Cork patriot expo open at archives

Cork patriot expo open at archives

Deputy Lord Mayor of Cork, Cllr Thomas Moloney, with Steven Skeldon, deputy archivist — holding a letter from Thomas Davis to Denny Lane, Cork poet, patriot and philanthropist, dated July 6, 1843 — when he paid a visit to the Cork City and County Archives on Great William O’Brien Street for an advance viewing of the ‘Denny Lane (1818-1895): Renaissance Man’ exhibition, which runs until Friday, November 30. Picture: Brian Lougheed

AN exhibition marking the bicentenary of the birth of Cork ‘poet, patriot, philanthropist’ Denny Lane has opened at the Cork City and County Archives.

The exhibition at, Great William O’Brien Street, includes original papers and photographs celebrating his life and historical legacy.

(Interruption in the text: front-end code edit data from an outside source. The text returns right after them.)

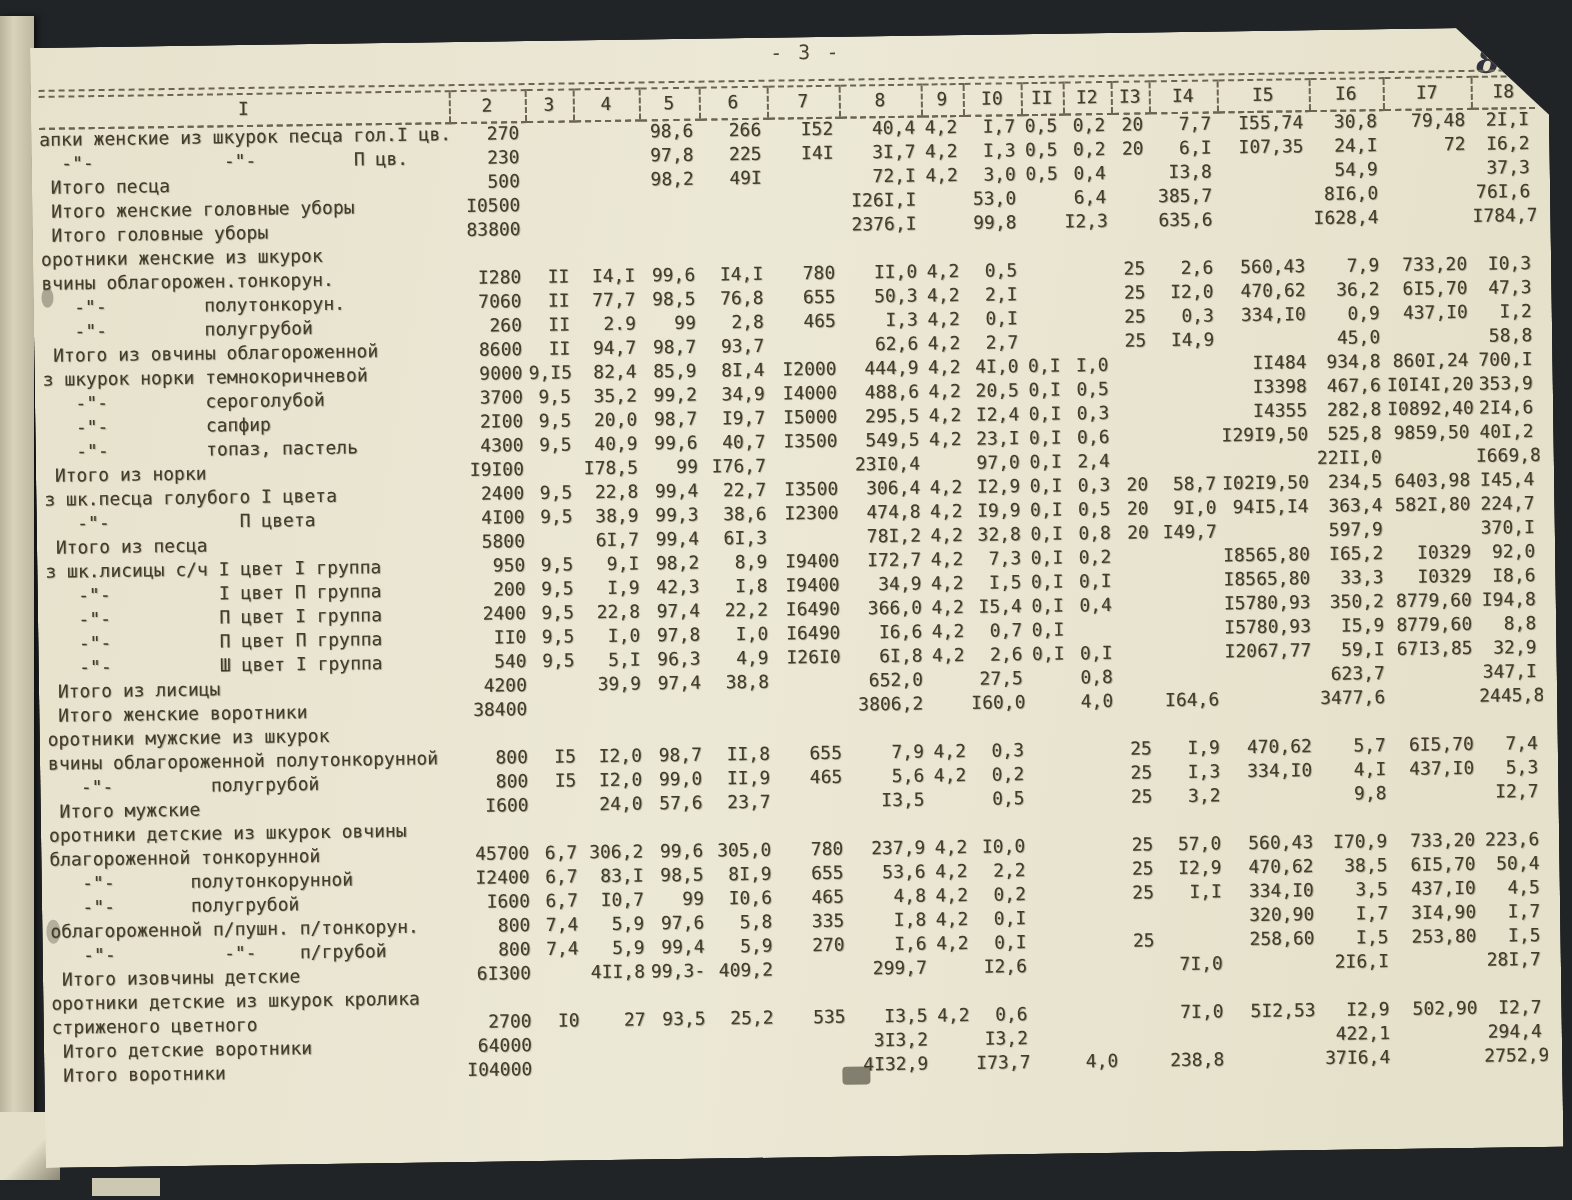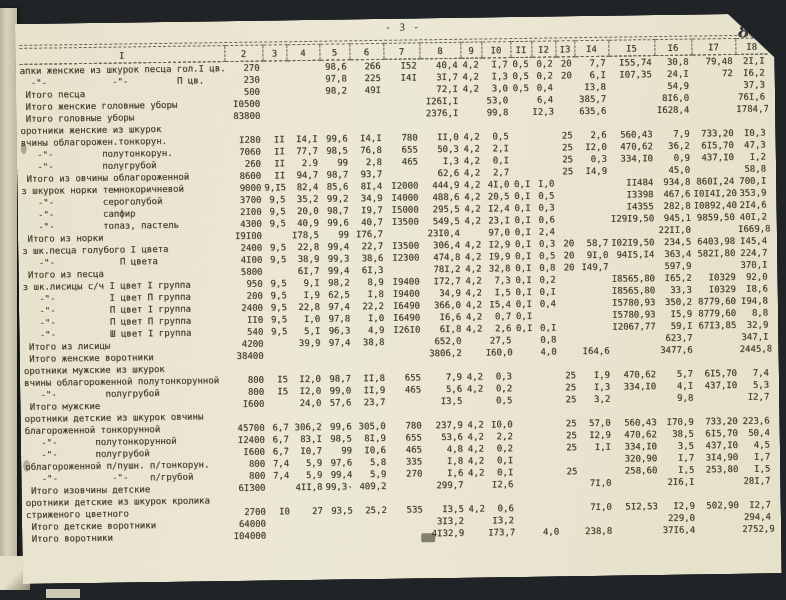--- a/index.html
+++ b/index.html
@@ -313,7 +313,7 @@
           <td>9000</td>
           <td>9,I5</td>
           <td>82,4</td>
-          <td>85,6</td>
+          <td>85,9</td>
           <td>8I,4</td>
           <td>I2000</td>
           <td>444,9</td>

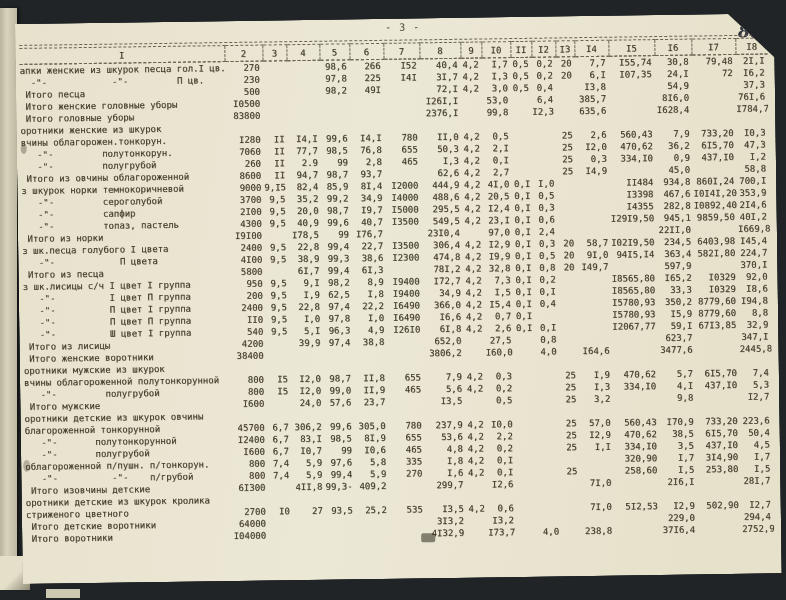--- a/index.html
+++ b/index.html
@@ -384,7 +384,7 @@
           <td></td>
           <td></td>
           <td>I29I9,50</td>
-          <td>945,1</td>
+          <td>525,8</td>
           <td>9859,50</td>
           <td>40I,2</td>
         </tr>

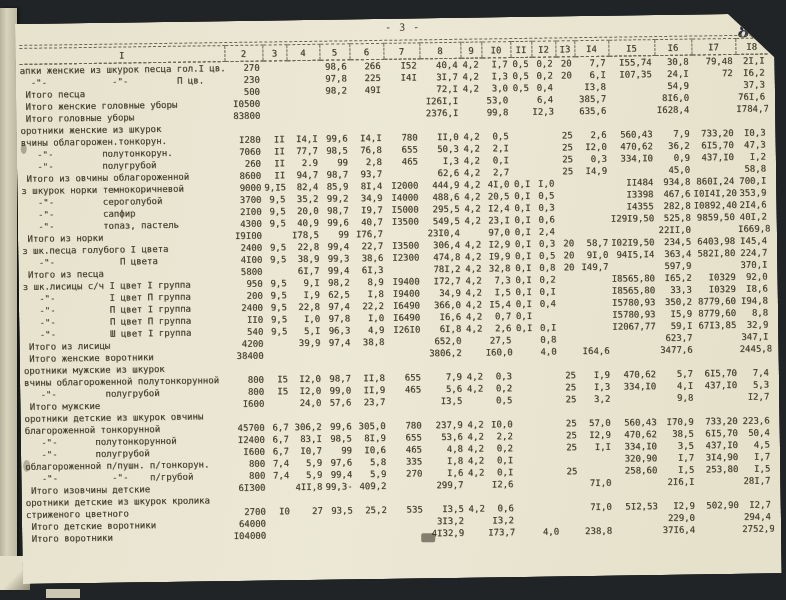--- a/index.html
+++ b/index.html
@@ -493,7 +493,7 @@
           <td>200</td>
           <td>9,5</td>
           <td>I,9</td>
-          <td>62,5</td>
+          <td>42,3</td>
           <td>I,8</td>
           <td>I9400</td>
           <td>34,9</td>

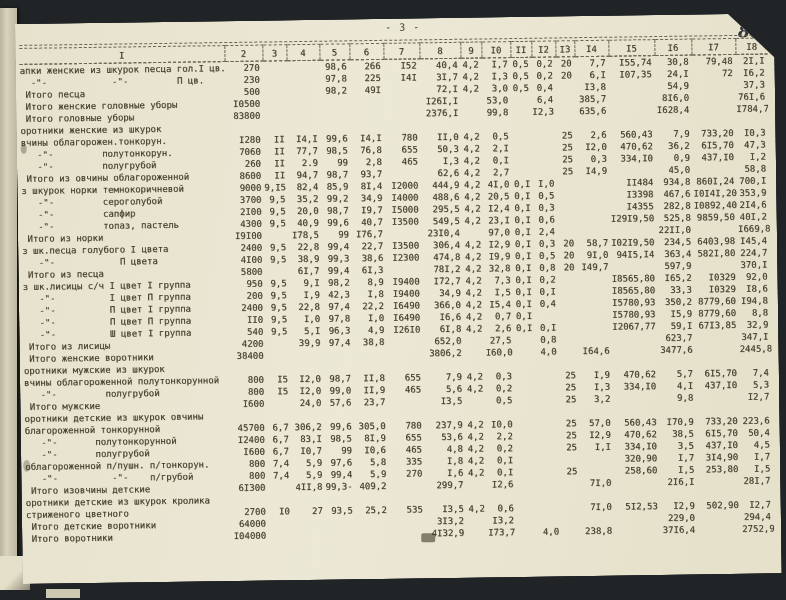--- a/index.html
+++ b/index.html
@@ -824,7 +824,7 @@
           <td></td>
           <td></td>
           <td></td>
-          <td>229,0</td>
+          <td>422,1</td>
           <td></td>
           <td>294,4</td>
         </tr>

Denny Lane was born in 1818, into a wealthy Cork Distilling family.

He became heavily involved in the Young Ireland movement and was imprisoned in Cork City Gaol for four months in 1848.

After his release from the Gaol he was involved in various industries around the city. He was a founding member of the Cork Historical and Archaeological Society but is probably best known for his writing. His most notable ballads are ‘Kate of Araglen’ and ‘Lament of the Irish Maiden’ or, as it is more commonly known, ‘Carrigdhoun’.

‘Carrigdhoun’ first appeared in The Nation newspaper in 1845. Denny Lane died at his home on the South Mall in November 1895.

The exhibition is on display at the Archives until 30th November. It is open Tuesdays to Fridays, 10am to 1pm and 2pm to 5pm.

The exhibition includes manuscripts from the personal archive of one of the eminent Corkman, scholar, businessman and politician.